Technische Daten und Bewertung
Hier eine Übersicht der technischen Daten und Bewertung des Giant XTC SLR 1:
| Merkmal | Wert |
|---|---|
| Kategorie | Cross Country-Hardtail |
| Preis | 1799 Euro |
| Rahmenmaterial | Aluminium |
| Federweg (BIKE-Messung) | 102 mm |
| Gewicht ohne Pedale | 12,01 kg |
| Schaltung | Shimano SLX/XT, 1x12 |
| BIKE-Testurteil | Gut - 166,5 von 250 Punkten |
Fazit
Sparfüchse finden im günstigen Giant Hardtail ein gelungenes Gesamtpaket zum Kilometerschrubben. Am wohlsten fühlt sich das XTC auf gemäßigten Touren. In steilem Gelände leidet die Fahrperformance vor allem durch die unterdämpfte Gabel.
Giant Fathom 29 2: Spaß im Gelände zum Einstiegspreis
Preislich bewegen wir uns mit dem Giant Fathom 29 2 auch für ein 29er-Hardtail noch im Einstiegsbereich. Weiter an Attraktivität gewinnt das Rad mit der kräftigen Luftfedergabel mit 130 Millimeter Hub und zusätzlich einstellbarer Zugsstufe. 15-Millimeter-Steckachsen mit breitem Boost-Standard sorgen für präzise Laufradsteifigkeit. Um dennoch den Preis zu halten, ergänzen eine mit 1×10 Gängen etwas reduzierte Deore-Schaltung und eine vergleichsweise einfache Scheibenbremse von Tektro das technische Line-up. Der Maxxis-Reifen ist mit 2,5 Zoll reichlich breit und zudem mit ausgeprägtem Stollenprofil versehen.

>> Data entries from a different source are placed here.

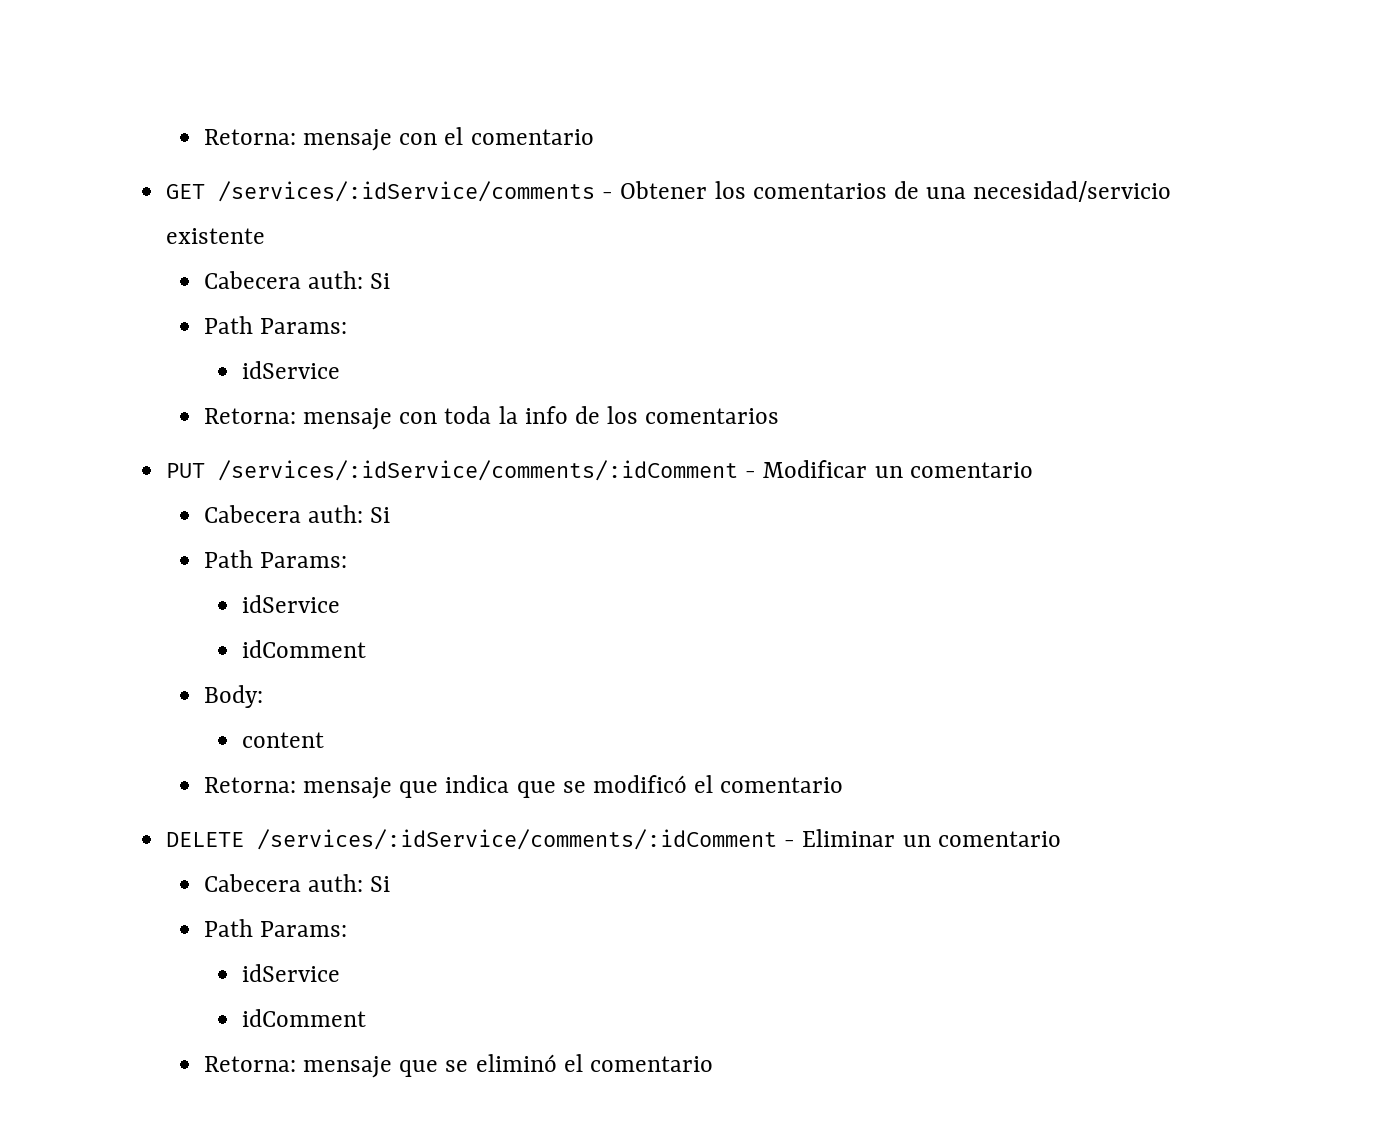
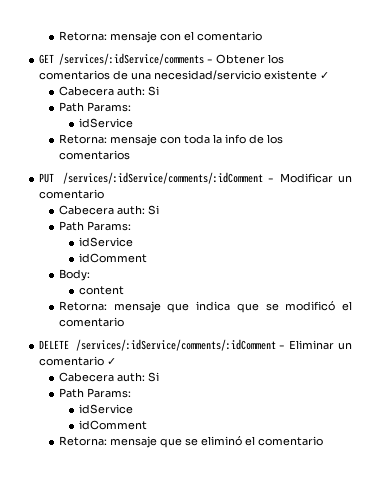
- GET /services/:idService/comments - Obtener los comentarios de una necesidad/servicio existente
+ GET /services/:idService/comments - Obtener los comentarios de una necesidad/servicio existente ✓
- DELETE /services/:idService/comments/:idComment - Eliminar un comentario
+ DELETE /services/:idService/comments/:idComment - Eliminar un comentario ✓

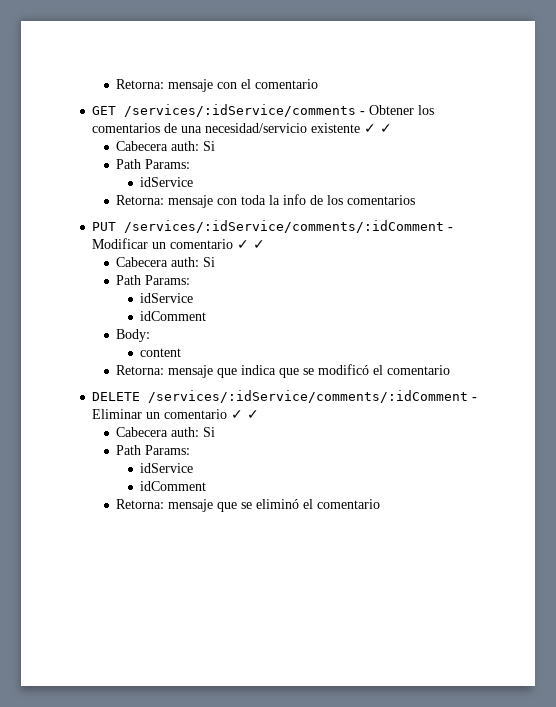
- GET /services/:idService/comments - Obtener los comentarios de una necesidad/servicio existente ✓
+ GET /services/:idService/comments - Obtener los comentarios de una necesidad/servicio existente ✓ ✓
- PUT /services/:idService/comments/:idComment - Modificar un comentario
+ PUT /services/:idService/comments/:idComment - Modificar un comentario ✓ ✓
- DELETE /services/:idService/comments/:idComment - Eliminar un comentario ✓
+ DELETE /services/:idService/comments/:idComment - Eliminar un comentario ✓ ✓

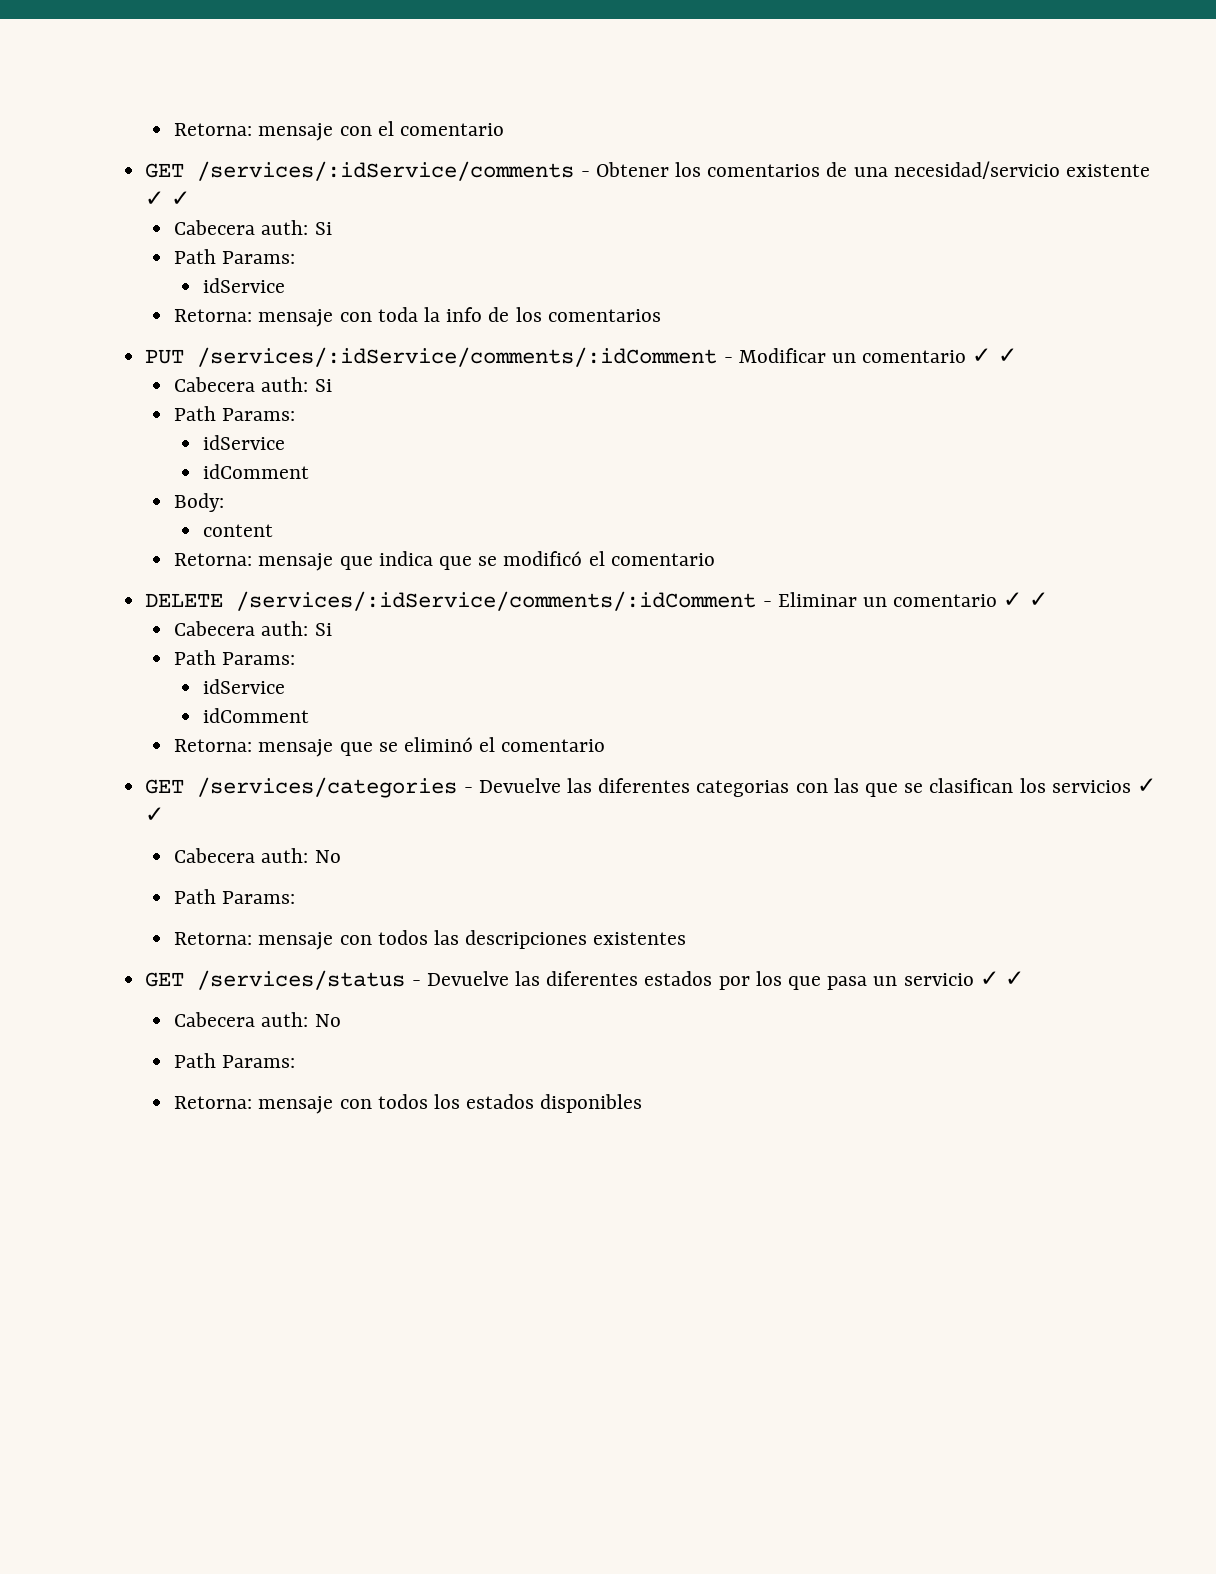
+ GET /services/categories - Devuelve las diferentes categorias con las que se clasifican los servicios ✓ ✓
+ Cabecera auth: No
+ Path Params:
+ Retorna: mensaje con todos las descripciones existentes
+ GET /services/status - Devuelve las diferentes estados por los que pasa un servicio ✓ ✓
+ Cabecera auth: No
+ Path Params:
+ Retorna: mensaje con todos los estados disponibles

Einsatzbereich und Fahrgefühl
Das Einsatzspektrum des Fathom umreißt Giant mit Cross-Country und Trail. Dass ein Hardtail nicht immer eine Marathon-Rennmaschine sein muss, beweist schon die noch moderate Sitzhaltung auf dem Fathom. Die Hände haken sich am breiten Lenker ein, der ein großes Kontrollversprechen abgibt. Allerdings dürften die Griffe gerne geklemmt sein. Während man über den Rahmen, insbesondere mit dem starren Heck, einen sehr guten Kraftfluss erzielt, greift der Reifen beherzt in den Boden, solange der nicht zu fest und zu weich ist.
Performance im Gelände
Bergab entwickelt sich schnell ein flüssiges Tempo, bei dem man die Linienführung primär über die direkte Front reguliert. Durch die Laufradgröße bleibt eine gewisse Spurtreue präsent. Die Gabel spricht richtig gut an und nimmt Unebenheiten bereitwillig auf. Für Bergaufpassagen dürften es mehr und engere Gänge sein. Das Fathom 29 2 bietet tolle Technik und viel Spaß im Gelände.